English | 中文版

10. DeepSeek Inference: A Cross-Platform Kernel Benchmark Suite

Summary: Softmax and GEMM are useful microbenchmarks, but a real inference workload is the only honest test of a kernel toolchain. We packaged the 13 kernels needed for a full DeepSeek-R1-Distill-Qwen-1.5B decode step as a portable suite, ran the Rust source through mlir_to_msl, and measured the result on Apple silicon. The generated Metal kernels reach 91.7 tok/s on M2 Max (60% of the 400 GB/s memory-bandwidth ceiling) and 33–35 tok/s on M4, beating Apple’s hand-tuned MLX runtime on decode. The same Rust source targets nine other backends; this chapter documents the suite so it can be reproduced on any of them.

10.1 Why DeepSeek?

DeepSeek-R1-Distill-Qwen-1.5B is small enough to fit in 8 GB of unified memory, large enough to be bandwidth-bound on every realistic accelerator, and architecturally representative of the modern transformer family:

Grouped-query attention (GQA) — 12 Q-heads share 2 KV-heads.
SwiGLU MLP — three matmuls per layer, fusable into one kernel.
RMSNorm — replaces LayerNorm everywhere.
Rotary position embeddings — applied in-place to Q and K.

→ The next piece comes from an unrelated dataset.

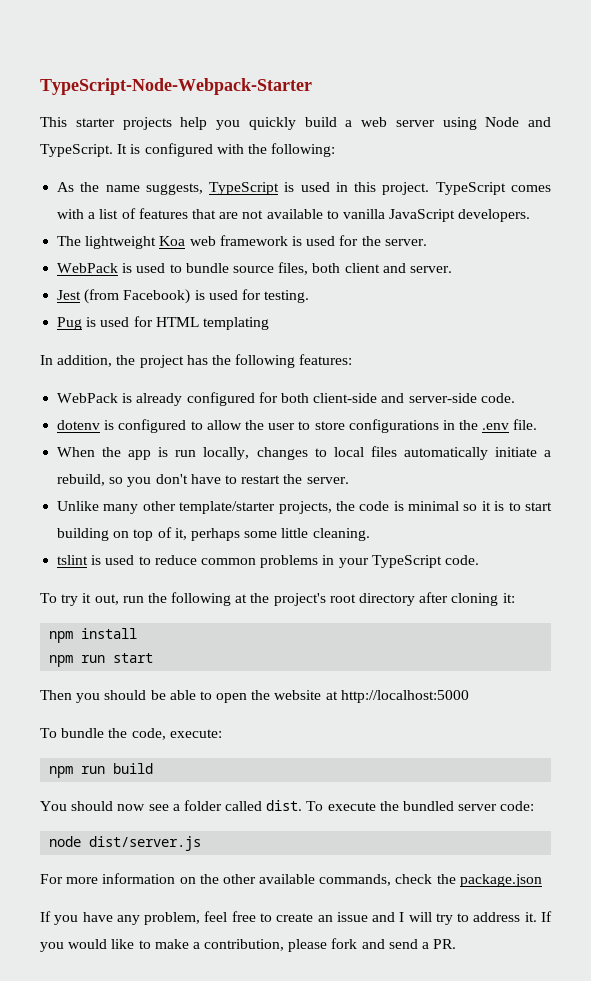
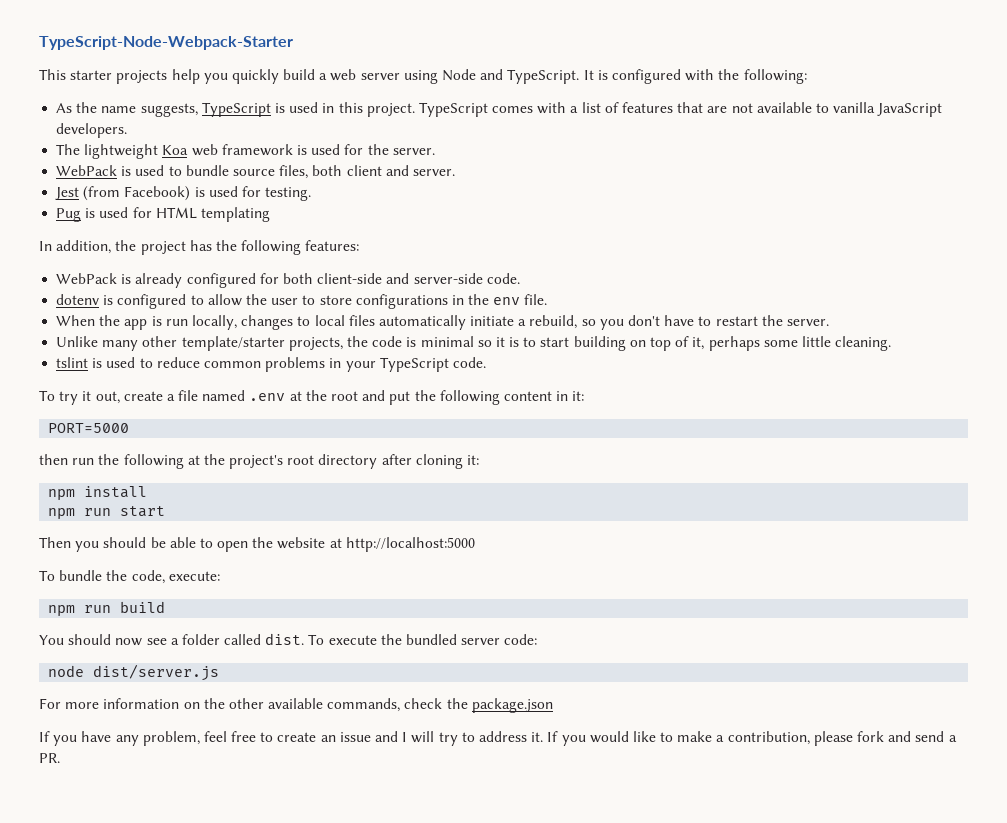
[482,423,510,430] .env -> [493,297,521,305] env
(119, 599) none -> [123,390,585,405] [48,423,130,433] [39,454,68,465] create a file named .env at the root and put the following content in it: // PORT=5000 // then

Per token, decode reads ≈ 2.6 GB of weights across 28 layers. That makes it a bandwidth benchmark, not a FLOPs benchmark. The hardware ceiling is bandwidth ÷ bytes_per_token:

Device	Memory bandwidth	Theoretical max tok/s
Apple M2 Max	400 GB/s	154
Apple M4	120 GB/s	46
Apple M4 Pro	273 GB/s	105
NVIDIA H100 SXM	3,350 GB/s	1,288
NVIDIA RTX 4090	1,008 GB/s	388
AWS Trainium2	2,800 GB/s	1,077
Huawei Ascend 910B2	1,228 GB/s	472
Cambricon MLU590	1,228 GB/s	472

Any kernel that reaches 60% of this number is competitive with hand-tuned production code; reaching 80% is the goal of a memory-bound kernel.

10.2 The 13-Kernel Suite

A full transformer layer in decode mode reduces to 8 dispatches plus 5 model-level kernels (embedding, two RMSNorm variants, RoPE, argmax). The complete list, with shapes for the 1.5B model (D=1536, NH=12, NKV=2, DH=128, INTER=8960, VOCAB=151936):

#	Kernel	Op	Input → Output shape
1	`rms_norm_1536`	RMSNorm + γ scale	`(1, D)` → `(1, D)`
2	`embedding_lookup`	gather row from table	`(VOCAB, D)`, `(1,)` → `(1, D)`
3	`q_proj_matvec`	matvec + bias	`(1, D)` → `(1, NH·DH)`
4	`kv_proj_matvec`	fused K + V matvec + bias	`(1, D)` → `(1, NKV·DH)` × 2
5	`rope_q_decode`	RoPE on Q heads, in place	`(NH, DH)` → `(NH, DH)`
6	`rope_k_decode`	RoPE on K heads, in place	`(NKV, DH)` → `(NKV, DH)`
7	`attention_decode_gqa`	GQA attention with KV cache	`(NH, DH)` + KV cache → `(NH, DH)`
8	`o_proj_residual`	O-projection + residual add	`(1, NH·DH)` → `(1, D)`
9	`mlp_gate_up_silu`	fused gate + up + silu·mul	`(1, D)` → `(1, INTER)`
10	`down_proj_residual`	down-projection + residual add	`(1, INTER)` → `(1, D)`
11	`silu_mul_fused`	standalone SwiGLU	`(1, INTER)` × 2 → `(1, INTER)`
12	`residual_add`	elementwise add	`(1, D)` × 2 → `(1, D)`
13	`argmax_greedy`	argmax over logits	`(1, VOCAB)` → `(1, 1)` u32

The full Rust source is at crates/deepseek_metal/src/tile_kernels.rs, expressed against the safe tile.rs view API:

#[ascend_std::aiv_kernel]
pub unsafe fn rms_norm_1536(input: *const f32, gamma: *const f32, output: *mut f32) {
    let ctx = unsafe { GmDeviceCtx::new() };
    let in_v   = unsafe { ctx.view::<1, D, f32>(input) };
    let g_v    = unsafe { ctx.view::<1, D, f32>(gamma) };
    let out_v  = unsafe { ctx.view_mut::<1, D, f32>(output) };

    let x      = tile_load_view_f32(&in_v);
    let g      = tile_load_view_f32(&g_v);
    let normed = safe::tile_rms_norm_f32::<1, D>(x, 1e-6);
    let out    = safe::tile_mul_f32::<1, D>(normed, g);
    tile_store_view_f32(&out_v, out);
}

The same source compiles to all ten mlir_to_<target> backends. Per-target reference kernels are checked in under benchmarks/deepseek_tile_kernels/templates/<target>/.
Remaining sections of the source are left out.